:: REQUIRED ACTION ::
Emit the line that holds "- Jun 15, 2021" and all lines following it through the end of the data, verbatim, and nothing else.

:: SUPPLIED DATA ::
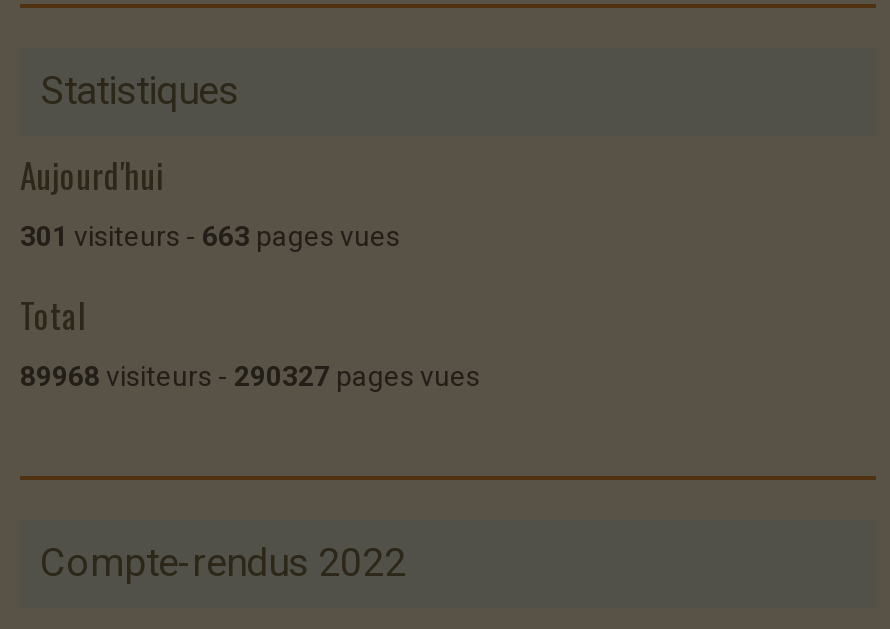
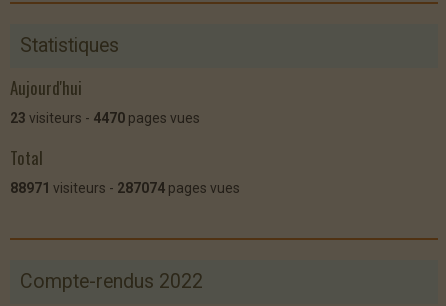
- 301 visiteurs - 663 pages vues
+ 23 visiteurs - 4470 pages vues

- 89968 visiteurs - 290327 pages vues
+ 88971 visiteurs - 287074 pages vues
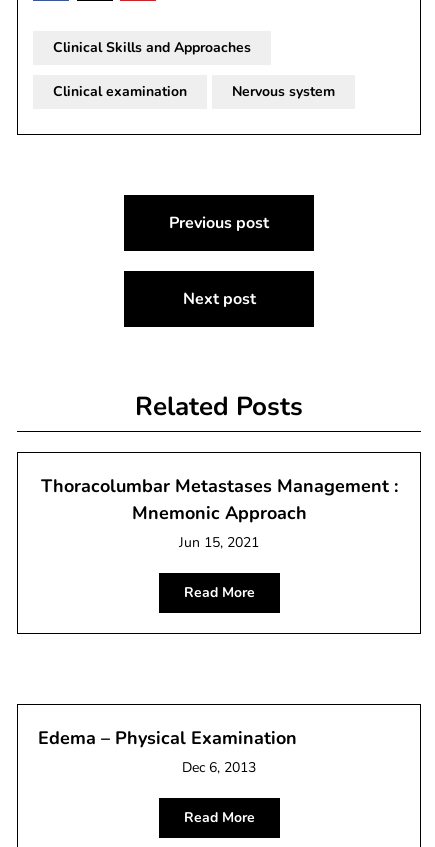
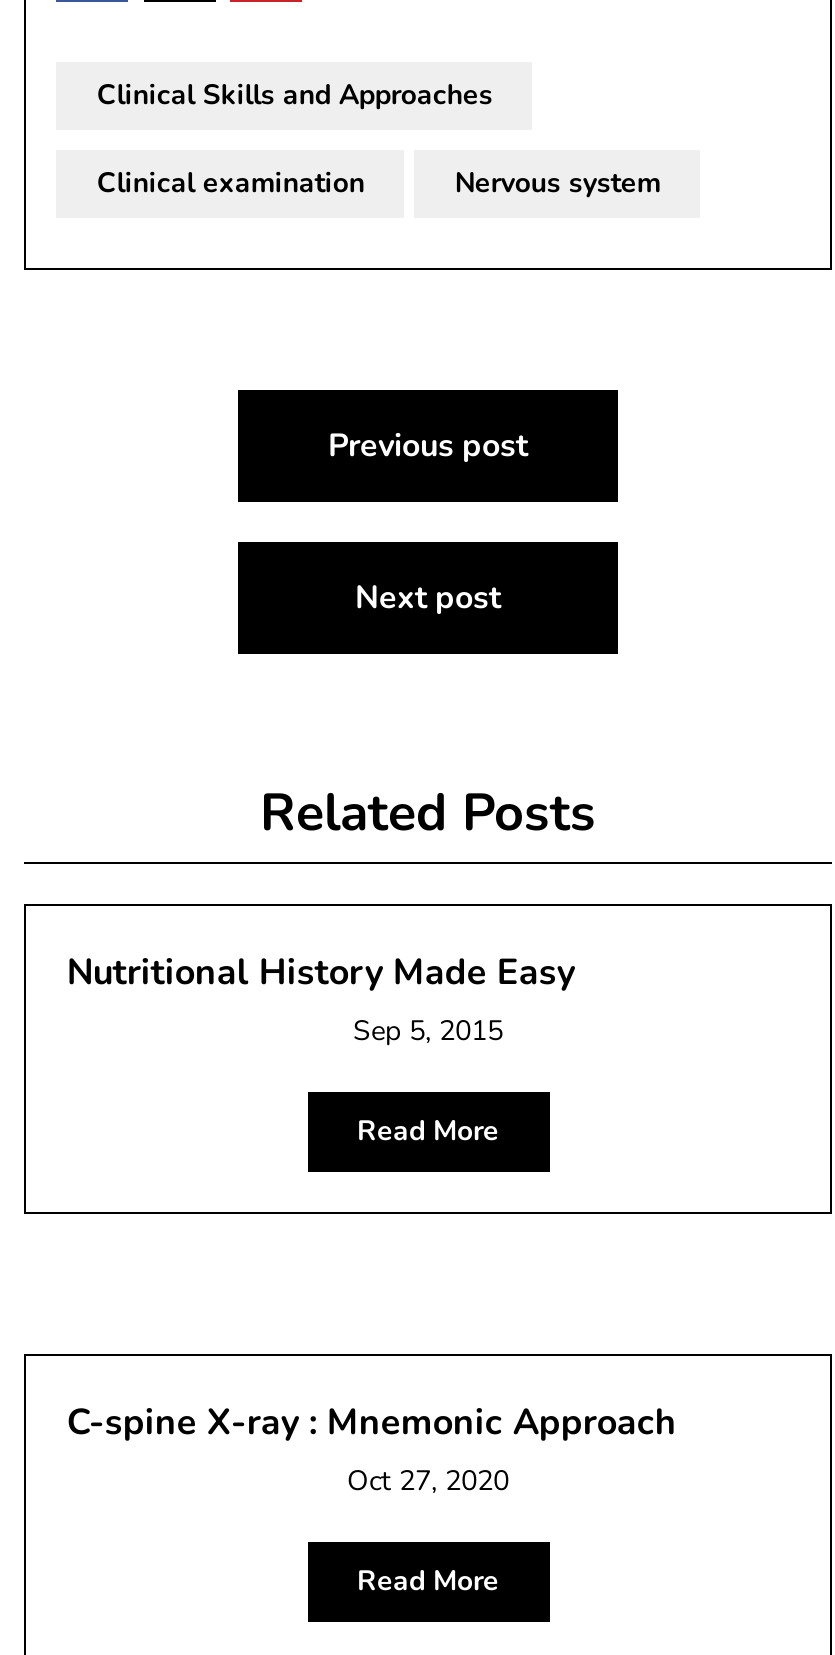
- Thoracolumbar Metastases Management :
- Mnemonic Approach
- Jun 15, 2021
+ Nutritional History Made Easy
+ Sep 5, 2015

- Edema – Physical Examination
- Dec 6, 2013
+ C-spine X-ray : Mnemonic Approach
+ Oct 27, 2020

:: THE ANSWER ::
- Jun 15, 2021
+ Nutritional History Made Easy
+ Sep 5, 2015

- Edema – Physical Examination
- Dec 6, 2013
+ C-spine X-ray : Mnemonic Approach
+ Oct 27, 2020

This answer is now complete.